(Stored items from a collection)
※ ※ ※
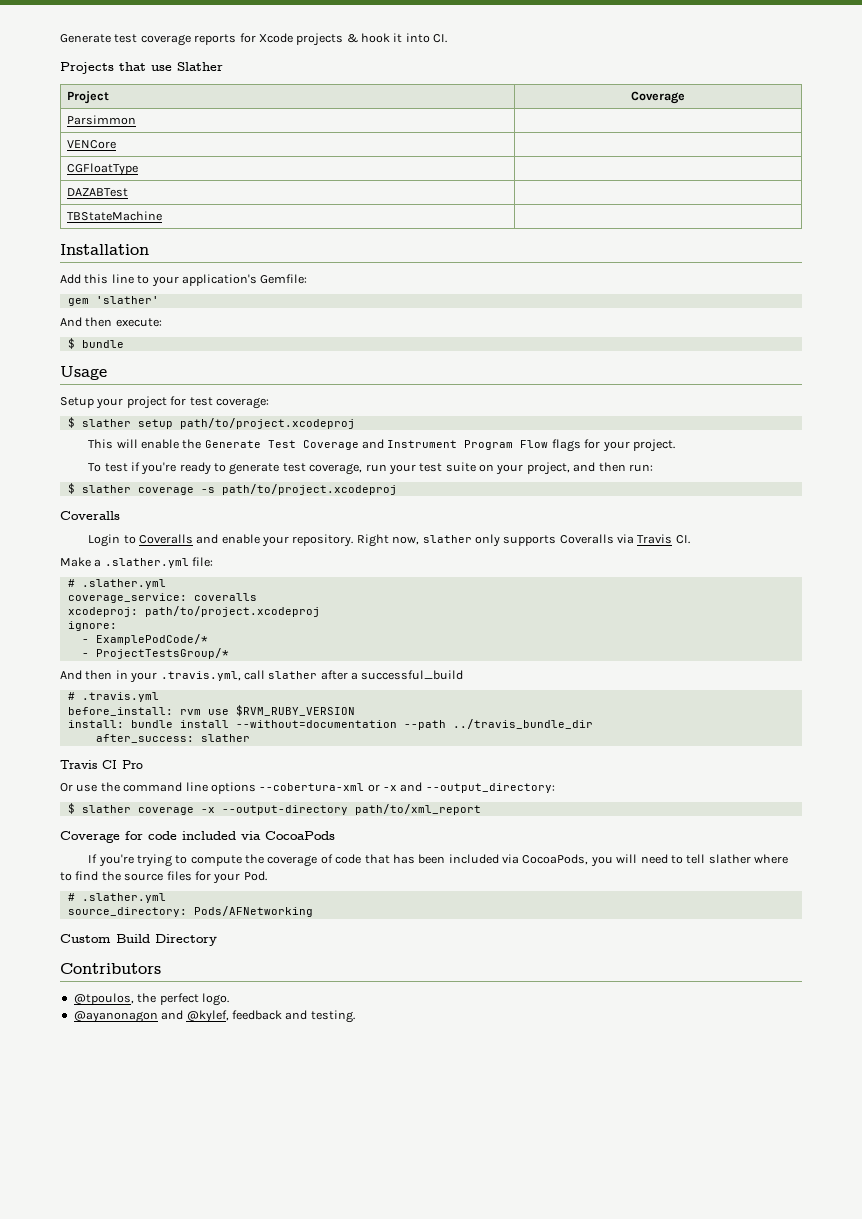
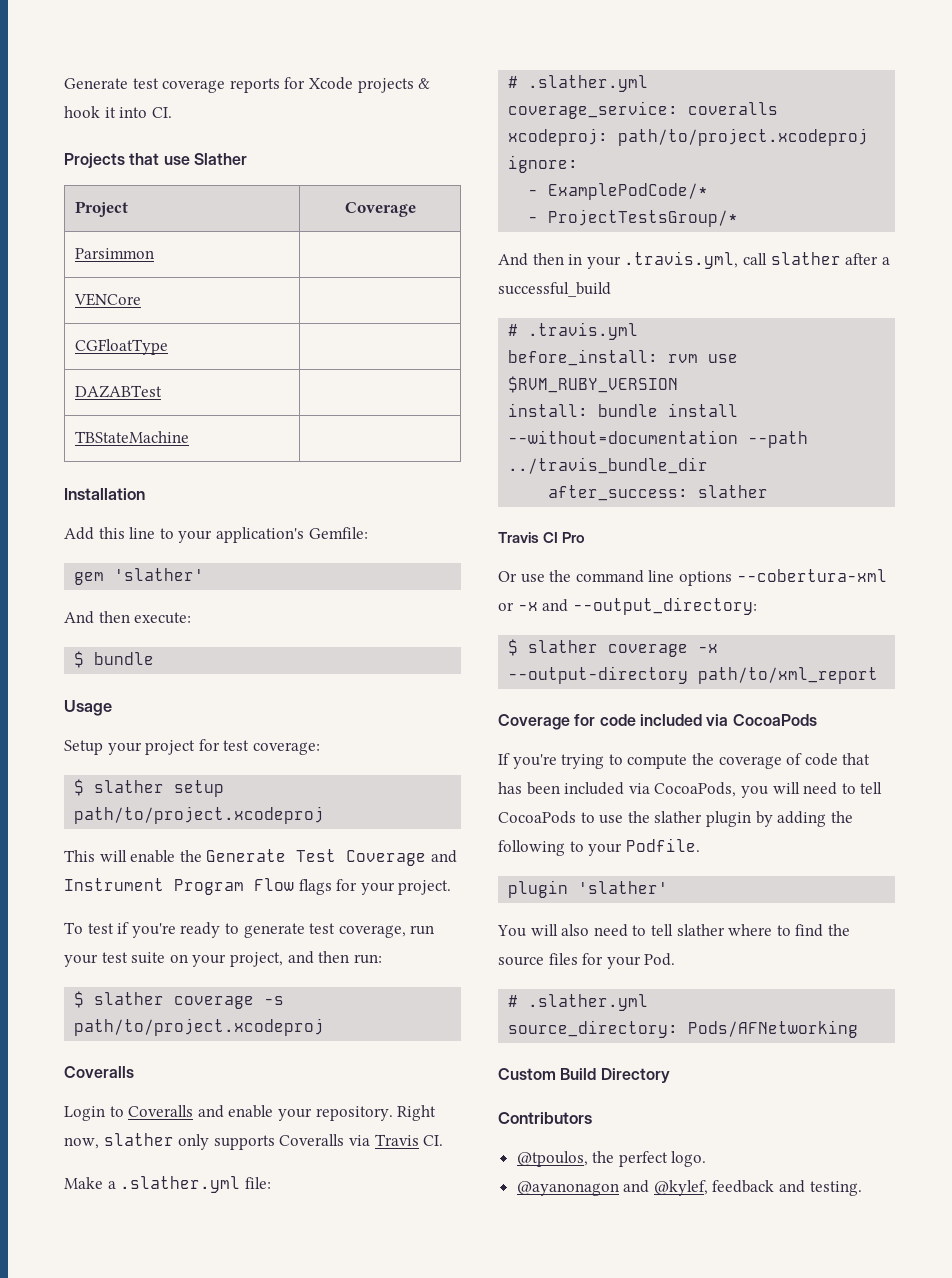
(706, 859) none -> [498,811,853,827] [498,838,700,856] [508,880,669,898] [497,924,673,937] CocoaPods to use the slather plugin by adding the following to your Podfile. // plugin 'slather' // You will also need to tell

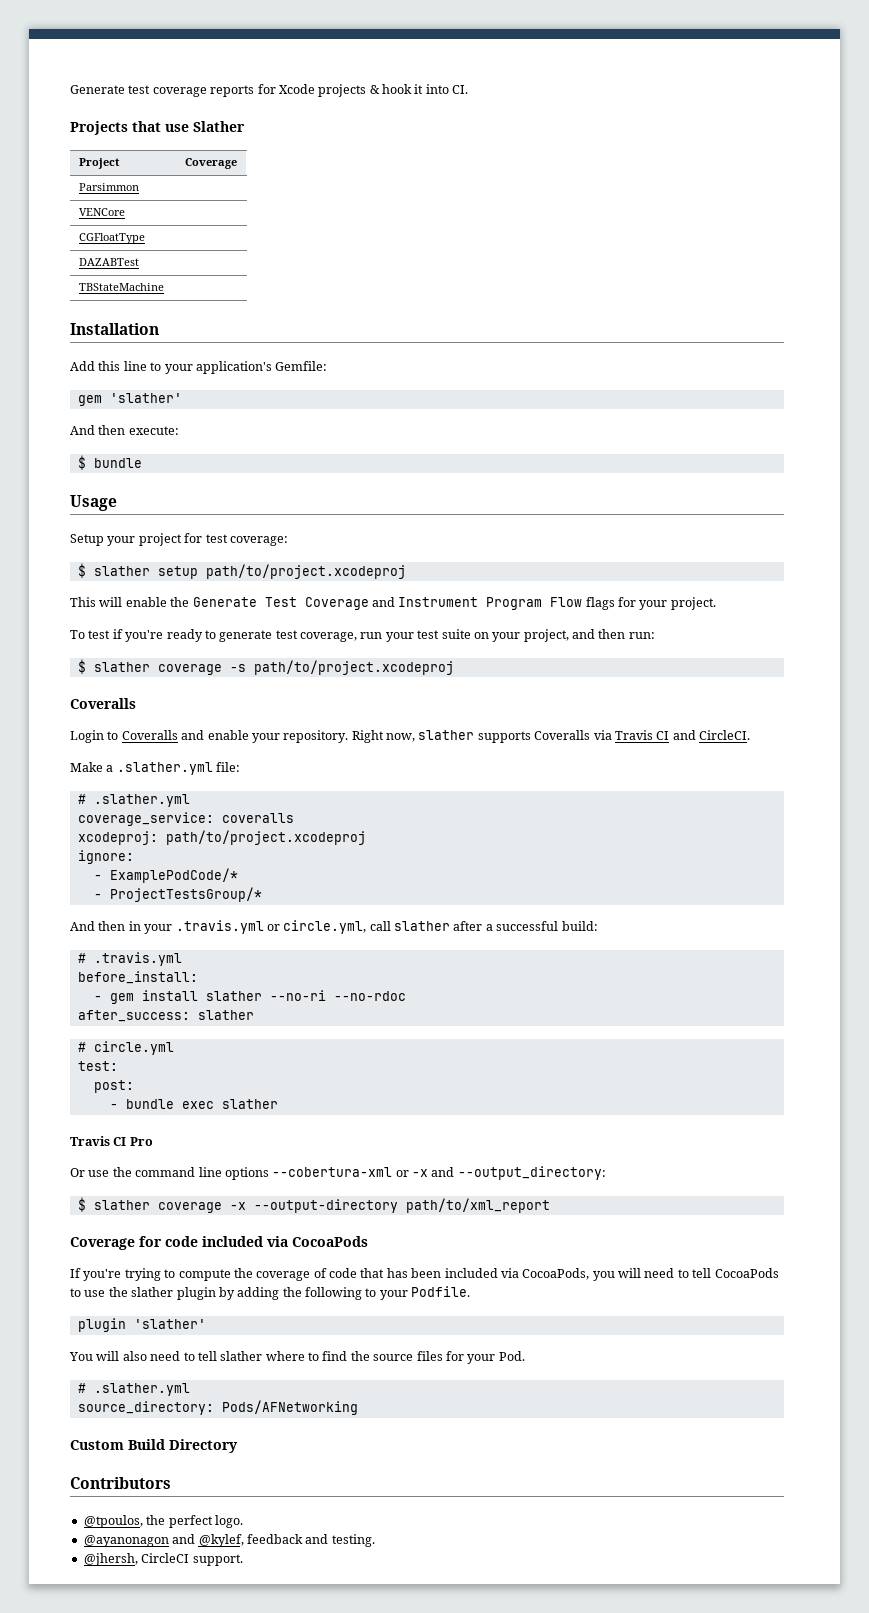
[178,1134,210,1150] only -> (475, 735) none
[423,1135,444,1146] CI. -> [656,730,750,740] CI and CircleCI.
[624,251,739,269] .travis.yml, -> [175,920,367,934] .travis.yml or circle.yml,
[498,282,611,297] successful_build -> [496,921,598,931] successful build:
[668,354,739,363] [508,376,679,393] [508,403,739,417] [508,430,809,448] [508,457,709,474] [548,485,689,501] rvm use $RVM_RUBY_VERSION // install: bundle install --without=documentation --path ../travis_bundle_dir // after_success: -> [93,990,406,1004] [77,1010,254,1022] [77,1041,174,1055] [77,1061,118,1071] [93,1080,134,1093] [109,1099,214,1109] // - gem install slather --no-ri --no-rdoc // after_success: slather // # circle.yml // test: // post: // - bundle exec
(862, 1188) none -> [83,1553,243,1566] // @jhersh, CircleCI support.

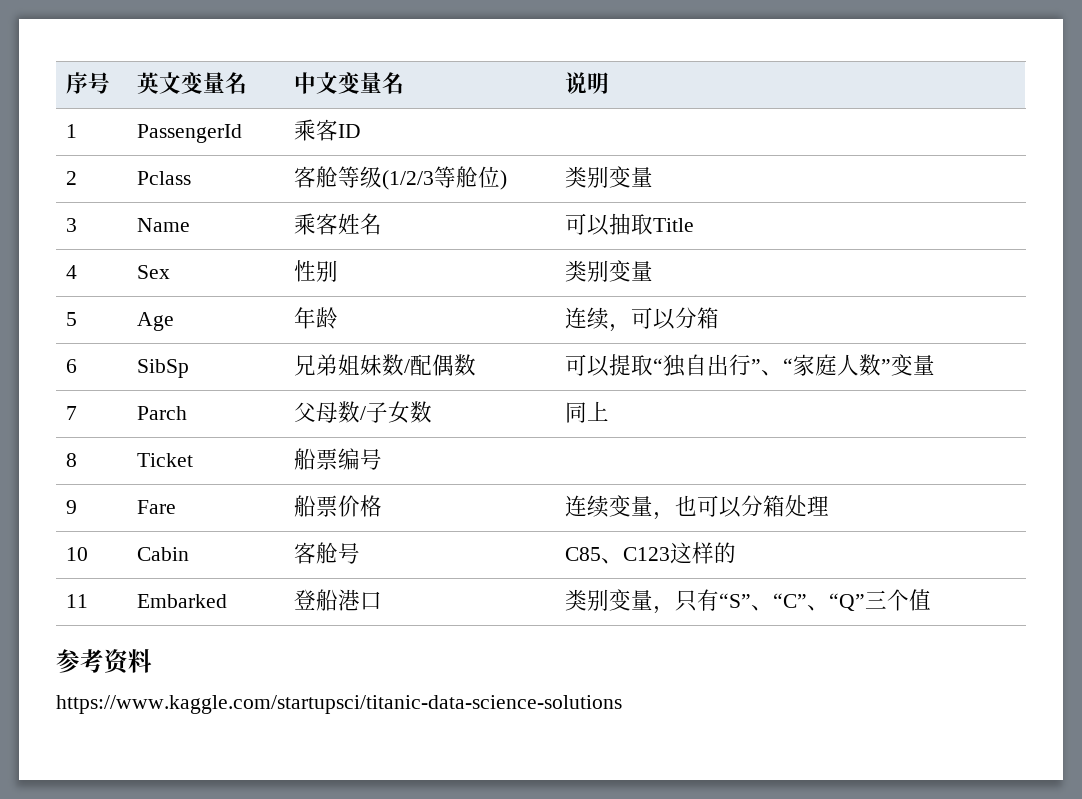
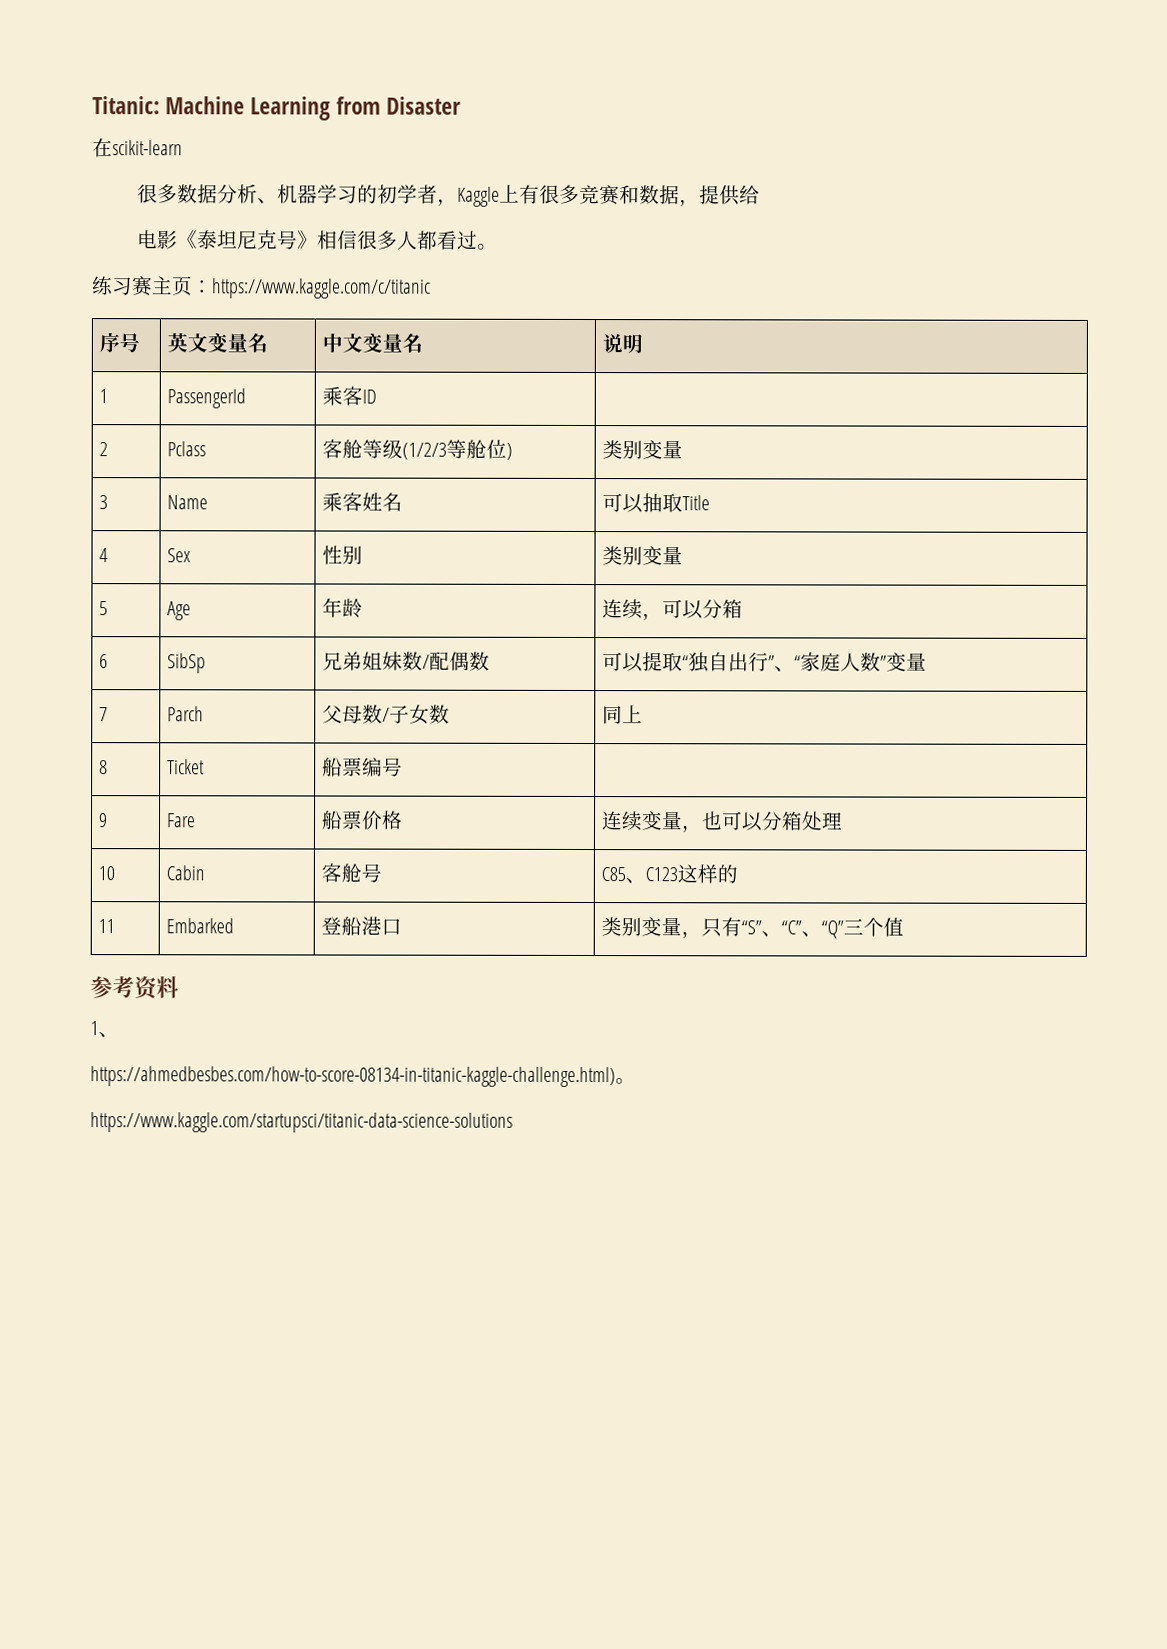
(66, 83) none -> [92,96,462,121] [92,138,183,158] [137,184,761,207] [137,229,499,250] [92,276,431,299] Titanic: Machine Learning from Disaster // 在scikit-learn // 很多数据分析、机器学习的初学者，Kaggle上有很多竞赛和数据，提供给 // 电影《泰坦尼克号》相信很多人都看过。 // 练习赛主页：https://www.kaggle.com/c/titanic //
(152, 661) none -> [90,1021,119,1038] [90,1066,636,1088] // 1、 // https://ahmedbesbes.com/how-to-score-08134-in-titanic-kaggle-challenge.html)。

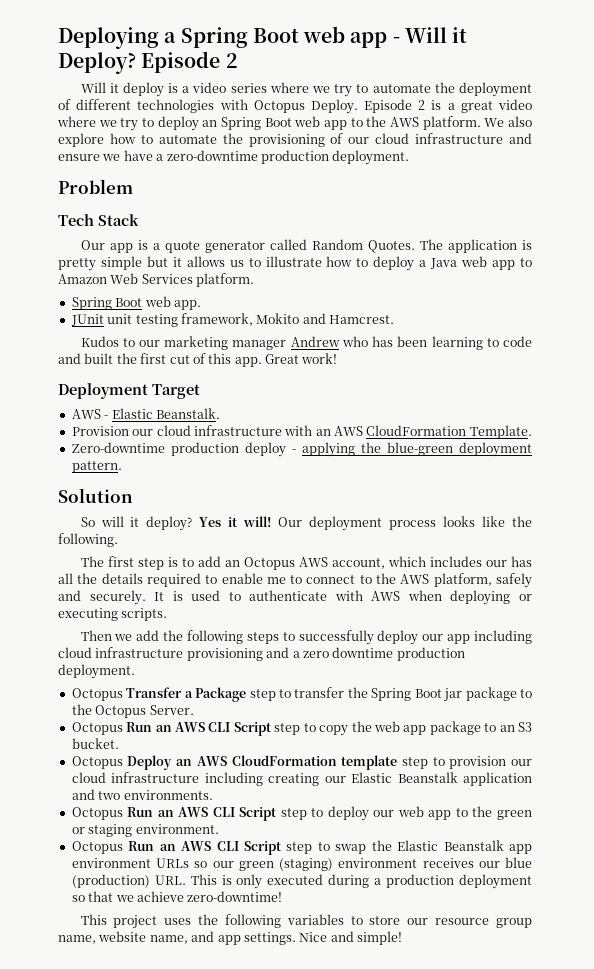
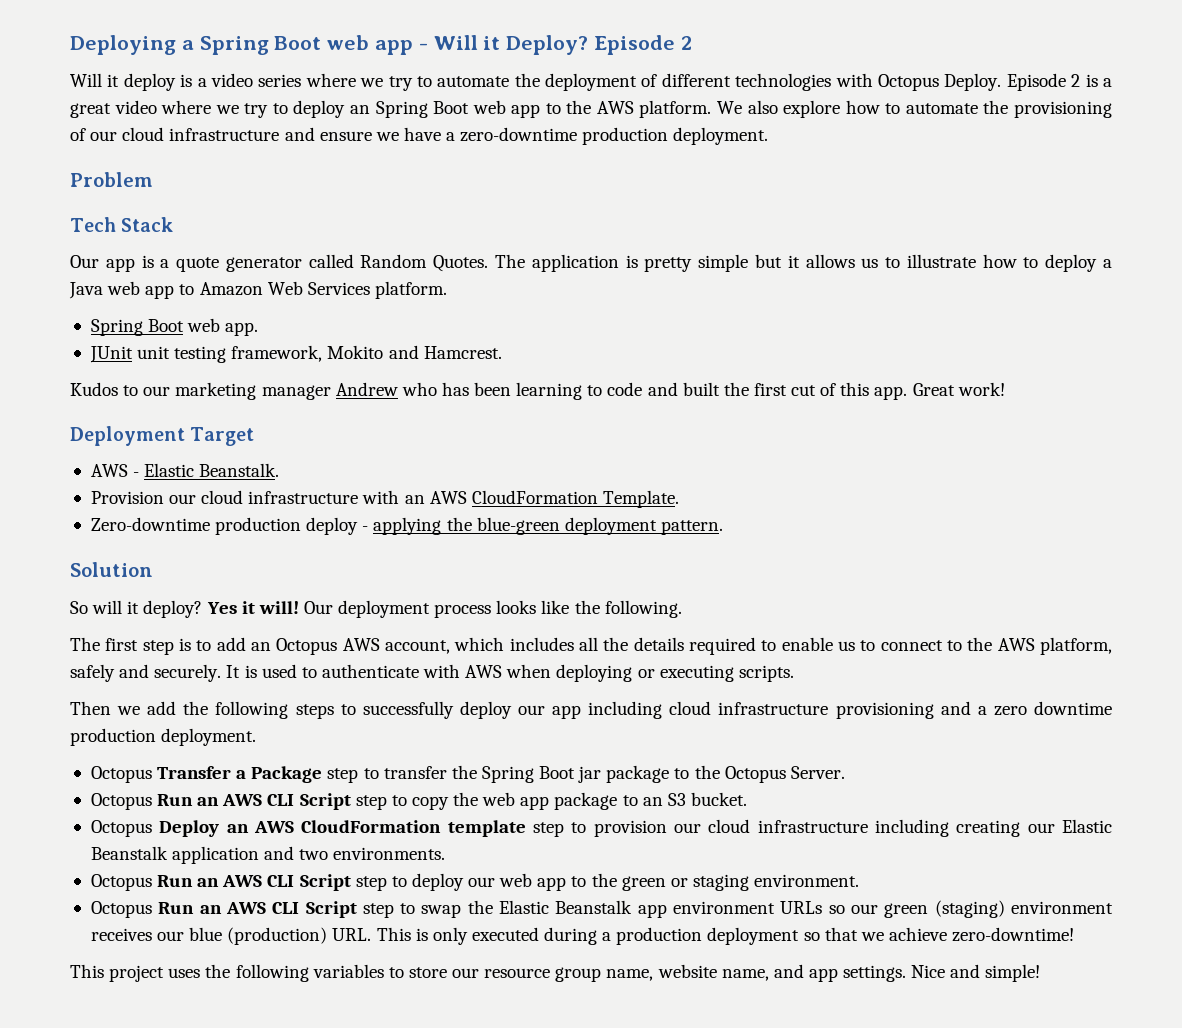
[485,556,533,567] our has -> (574, 644) none
[266,577,286,584] me -> [838,641,856,651] us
※ ※ ※
Required action:
Reproduce each line of the records above, exactly and without pictures.

Task response:
(706, 859) none -> [498,811,853,827] [498,838,700,856] [508,880,669,898] [497,924,673,937] CocoaPods to use the slather plugin by adding the following to your Podfile. // plugin 'slather' // You will also need to tell

[178,1134,210,1150] only -> (475, 735) none
[423,1135,444,1146] CI. -> [656,730,750,740] CI and CircleCI.
[624,251,739,269] .travis.yml, -> [175,920,367,934] .travis.yml or circle.yml,
[498,282,611,297] successful_build -> [496,921,598,931] successful build:
[668,354,739,363] [508,376,679,393] [508,403,739,417] [508,430,809,448] [508,457,709,474] [548,485,689,501] rvm use $RVM_RUBY_VERSION // install: bundle install --without=documentation --path ../travis_bundle_dir // after_success: -> [93,990,406,1004] [77,1010,254,1022] [77,1041,174,1055] [77,1061,118,1071] [93,1080,134,1093] [109,1099,214,1109] // - gem install slather --no-ri --no-rdoc // after_success: slather // # circle.yml // test: // post: // - bundle exec
(862, 1188) none -> [83,1553,243,1566] // @jhersh, CircleCI support.

(66, 83) none -> [92,96,462,121] [92,138,183,158] [137,184,761,207] [137,229,499,250] [92,276,431,299] Titanic: Machine Learning from Disaster // 在scikit-learn // 很多数据分析、机器学习的初学者，Kaggle上有很多竞赛和数据，提供给 // 电影《泰坦尼克号》相信很多人都看过。 // 练习赛主页：https://www.kaggle.com/c/titanic //
(152, 661) none -> [90,1021,119,1038] [90,1066,636,1088] // 1、 // https://ahmedbesbes.com/how-to-score-08134-in-titanic-kaggle-challenge.html)。

[485,556,533,567] our has -> (574, 644) none
[266,577,286,584] me -> [838,641,856,651] us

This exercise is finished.